No, EXACTLY what I originally was asking for, either move this call site
up, introduce an additional mmu_notifier op, or place this one in two
locations with a flag indicating which call is being made.
Thanks,
Robin
On Fri, 25 Jan 2008, Robin Holt wrote:
> > > > +void mmu_notifier_release(struct mm_struct *mm)
> > > > +{
> > > > + struct mmu_notifier *mn;
> > > > + struct hlist_node *n;
> > > > +
> > > > + if (unlikely(!hlist_empty(&mm->mmu_notifier.head))) {
> > > > + rcu_read_lock();
> > > > + hlist_for_each_entry_rcu(mn, n,
> > > > + &mm->mmu_notifier.head, hlist) {
> > > > + if (mn->ops->release)
> > > > + mn->ops->release(mn, mm);
> > > > + hlist_del(&mn->hlist);
> > >
> > > I think the hlist_del needs to be before the function callout so we can free
> > > the structure without a use-after-free issue.
> >
> > The list head is in the mm_struct. This will be freed later.
> >
>
> I meant the structure pointed to by &mn. I assume it is intended that
> structure be kmalloc'd as part of a larger structure. The driver is the
> entity which created that structure and should be the one to free it.

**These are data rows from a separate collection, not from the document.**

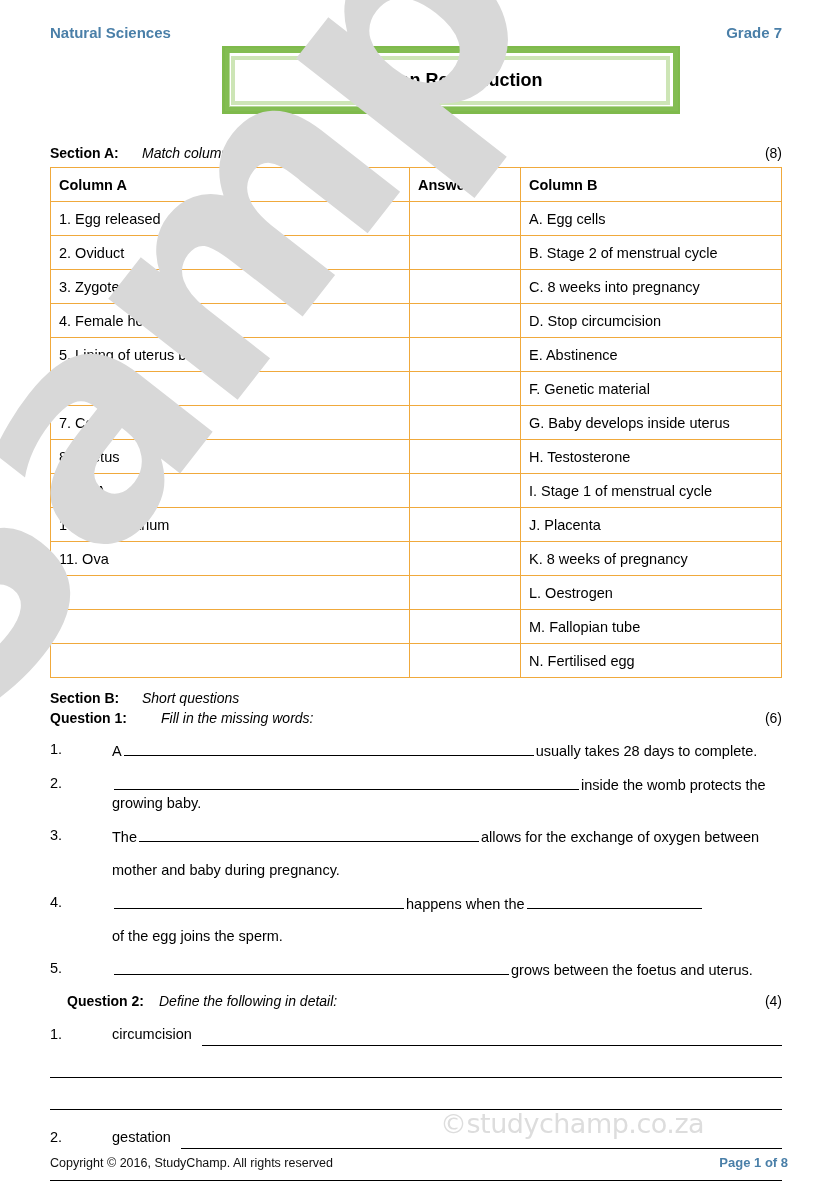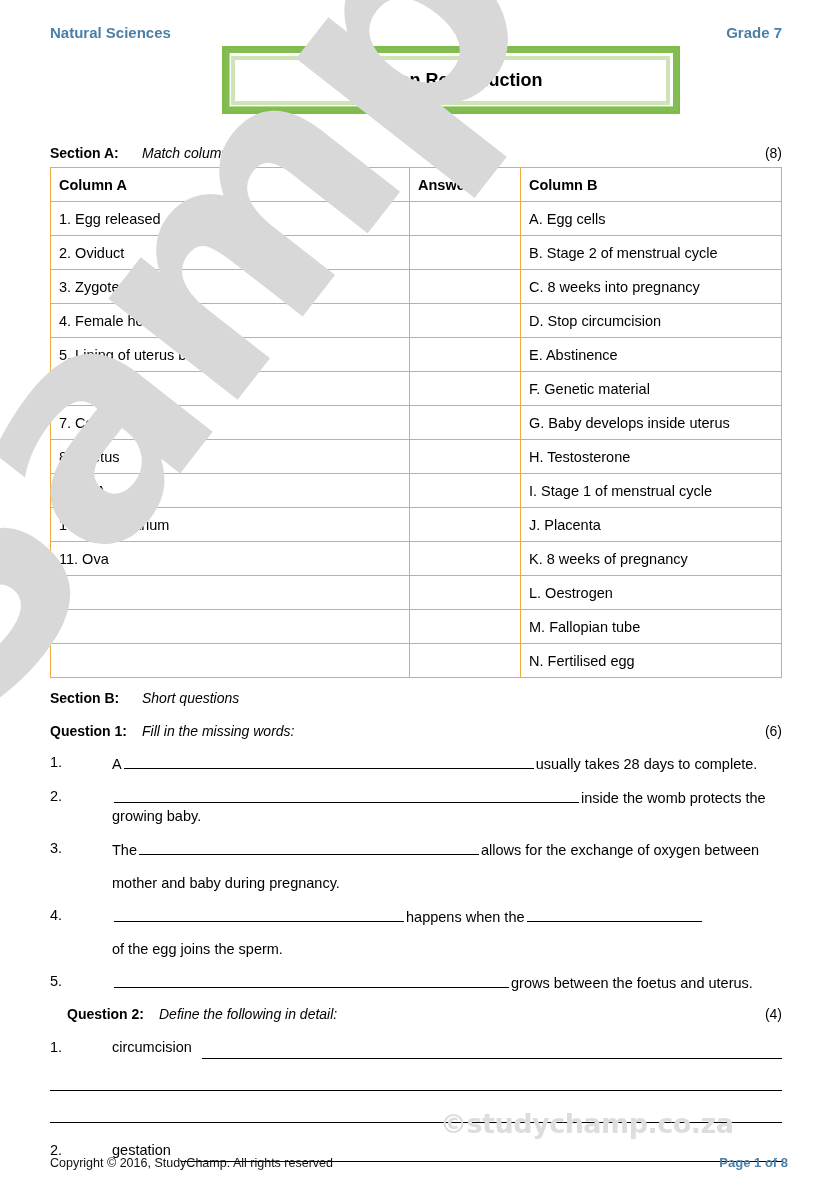--- a/index.html
+++ b/index.html
@@ -338,7 +338,7 @@
       <span class="sec-marks"></span>
     </div>
 
-    <div class="section-line" style="margin-top:17px;">
+    <div class="section-line" style="margin-top:4px;gap:19px;">
       <span class="sec-label">Question 1:</span>
       <span class="sec-desc">Fill in the missing words:</span>
       <span class="sec-marks">(6)</span>

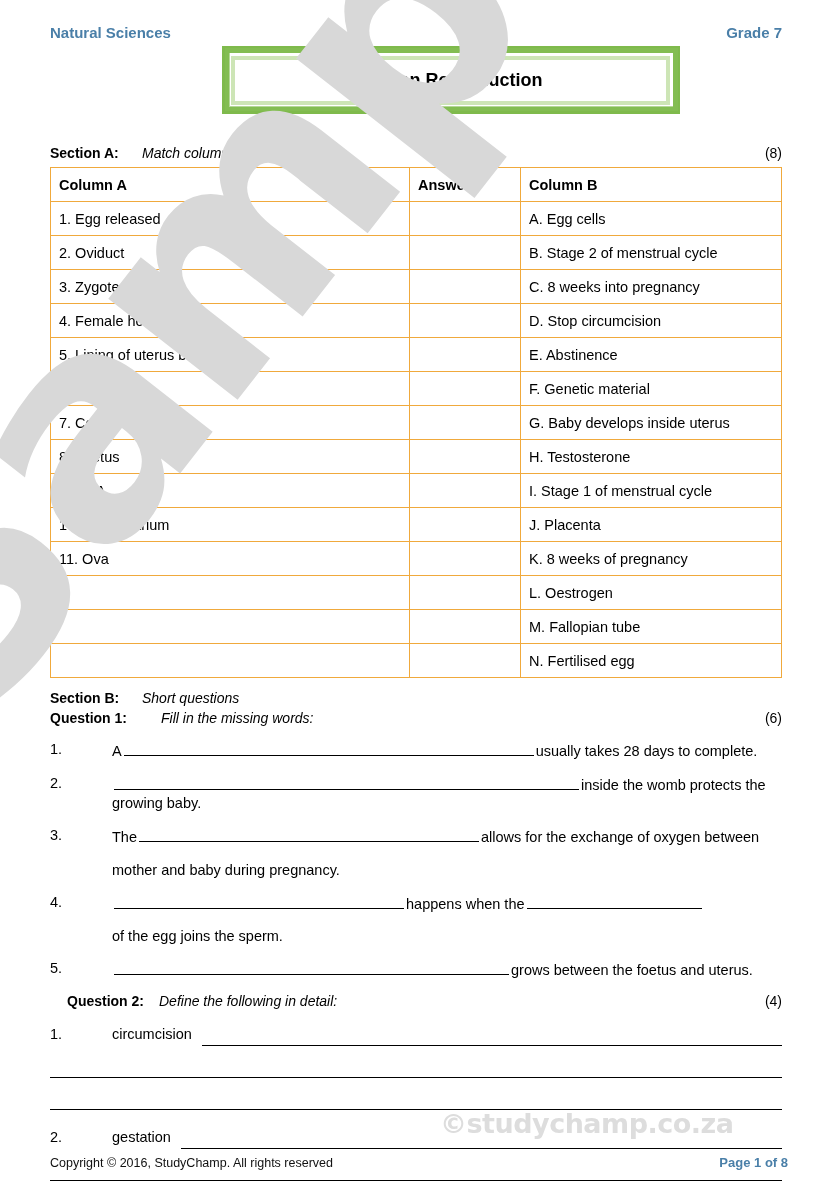--- a/index.html
+++ b/index.html
@@ -43,7 +43,7 @@
     left: 440px;
     top: 1108px;
     font-family: "DejaVu Sans", sans-serif;
-    font-weight: bold;
+    font-weight: normal;
     font-size: 27px;
     color: #dddddd;
     letter-spacing: -0.5px;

mn will be pointing to the listhead in the mm_struct one after the other.
You mean the ops structure?
> > > > +void mmu_notifier_register(struct mmu_notifier *mn, struct mm_struct *mm)
> > > > +{
> > > > + spin_lock(&mmu_notifier_list_lock);
> > >
> > > Shouldn't this really be protected by the down_write(mmap_sem)? Maybe:
> >
> > Ok. We could switch this to mmap_sem protection for the mm_struct but the
> > rmap notifier is not associated with an mm_struct. So we would need to
> > keep it there. Since we already have a spinlock: Just use it for both to
> > avoid further complications.
>
> But now you are putting a global lock in where it is inappropriate.
The lock is only used during register and unregister. Very low level
usage.
> > > XPMEM, would also benefit from a call early. We could make all the
> > > segments as being torn down and start the recalls. We already have
> > > this code in and working (have since it was first written 6 years ago).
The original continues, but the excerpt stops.